The Treasury Minister, David Ashford MHK, has just delivered his first Budget to Members in Tynwald.

The 2022 Budget aims to tie-in with the government’s Island Plan and promises to ‘invest in our island’s future’.

When presenting the 2022 Budget in Tynwald this morning (Tuesday), Mr Ashford said: ‘As we move away from the challenges of the pandemic, we must ensure we have clear sight as to how we structure our spending and investment plans to ensure that we can continue to grow our economy, support our people and invest in our future.’

Mr Ashford emphasised the opportunities and challenges facing the new administration, and provided a comprehensive update which included a five-year financial programme focussed on fulfilling the aims of ‘Our Island Plan’.

As published within the Pink Book, government revenue spending for 2022/23 is budgeted at £1.15 billion, after accounting for reserve transfers.

The personal tax allowance has been raised by £250 to £14,500 for an individual and by £500 to £29,000 for jointly-assessed couples, while targeted increases have been made to benefits and allowances for parents, carers, pensioners and people with disabilities.

An overall deficit position, including the cost of the capital programme, is forecast to turn to a surplus by the end of 2024-25, with the position increasing each year through to 2026-27.

Government income is expected to return to pre-pandemic levels by 2024-25.

Mr Ashford announced that several internal funds will be created including a £25m Climate Change Fund which will help move the island towards its target of reaching net-zero emissions by 2050, a Project Development Fund - with an initial balance of £2m - which will help government departments explore initial feasibility and development work associated with capital projects, and a £2m fund which will support the work of the newly-created Housing and Communities Board.

Existing funds, including those focussing on health and care transformation, medical indemnity, digital strategy, and agriculture and forestry, will see investment aimed at maintaining services and promoting economic development.

The budget will also see £2.74m committed to supporting additional educational needs provision within schools; and a further £15m will be allocated to support the island’s economic recovery.

Meeting the required growth funding for health and care services will be achieved for the forthcoming financial year by using a proportion of investment income generated by the Manx National Insurance Fund.

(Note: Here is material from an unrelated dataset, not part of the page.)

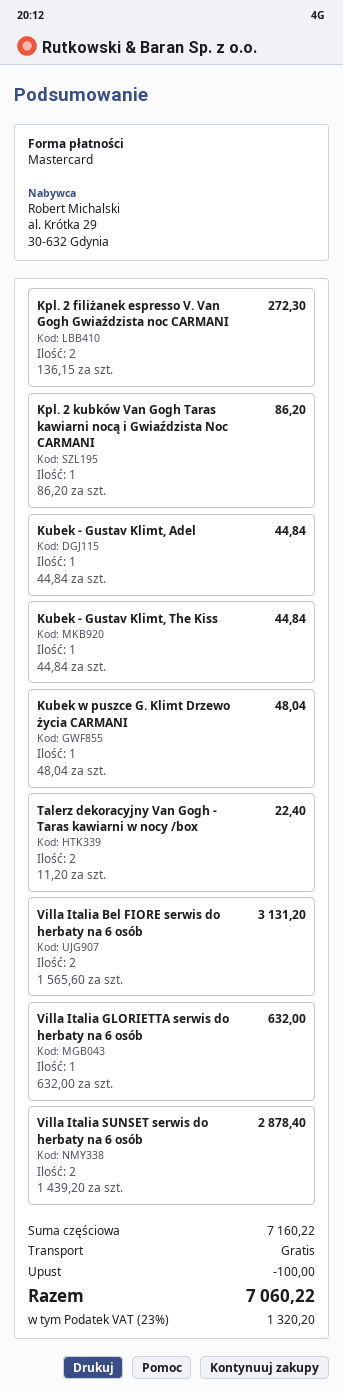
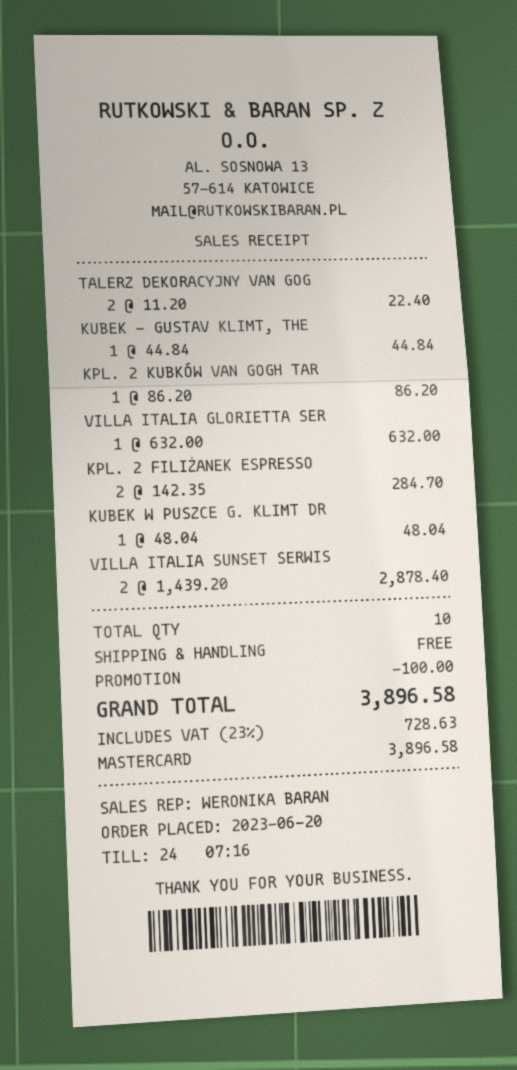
Kpl. 2 filiżanek espresso V. Van Gogh Gwiaździsta noc CARMANI: 2 x 136.15 = 272.30 -> 2 x 142.35 = 284.70
Kubek - Gustav Klimt, Adel: 1 x 44.84 = 44.84 -> none
Villa Italia Bel FIORE serwis do herbaty na 6 osób: 2 x 1565.60 = 3131.20 -> none
tax: 23% = 1320.20 -> 23% = 728.63
total: 7060.22 -> 3896.58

The Department of Health and Social Care will be provided with an additional £8.25m to fund Manx Care in this respect, and will have access to a further £5.08m of contingency funding to address cost pressures which may arise during the next year.

Mr Ashford said: ‘I understand that members and the public will be concerned about taking extra monies from the Manx National Insurance Fund at a time when we have already seen increased expenditure in relation to MERA and the Salary Support Scheme.

‘However, I feel that it is appropriate to take what, in effect, is a very small sum when compared to the overall value of the fund, currently worth over £1 billion, and to invest it in our health and care services.’

He added: ‘This is a one-off withdrawal, which is appropriate in these very unusual circumstances, and should the Treasury wish to use further amounts of investment income in future years it will have to come back to this Honourable Court to seek approval.’

Placing an emphasis on sustainable finances, Minister Ashford announced a review is to be undertaken by the Treasury in order to provide a clear direction for the scope, policies and funding strategy for the National Insurance Fund.

In addition, a project to transform the island’s social security system has been relaunched – after being paused during the pandemic – aimed at streamlining processes and modernising the way services are delivered, while ensuring it remains both equitable and affordable.

Mr Ashford revealed that providing ongoing support in relation to the pandemic has cost around £24 million during the current financial year to date through the various support schemes for individuals and businesses.

The 2022 Budget has been seconded in the Tynwald court by the Chief Minister Alfred Cannan.

The Treasury Minister is now fielding questions from MHKs, who will then vote for or against the Budget later today.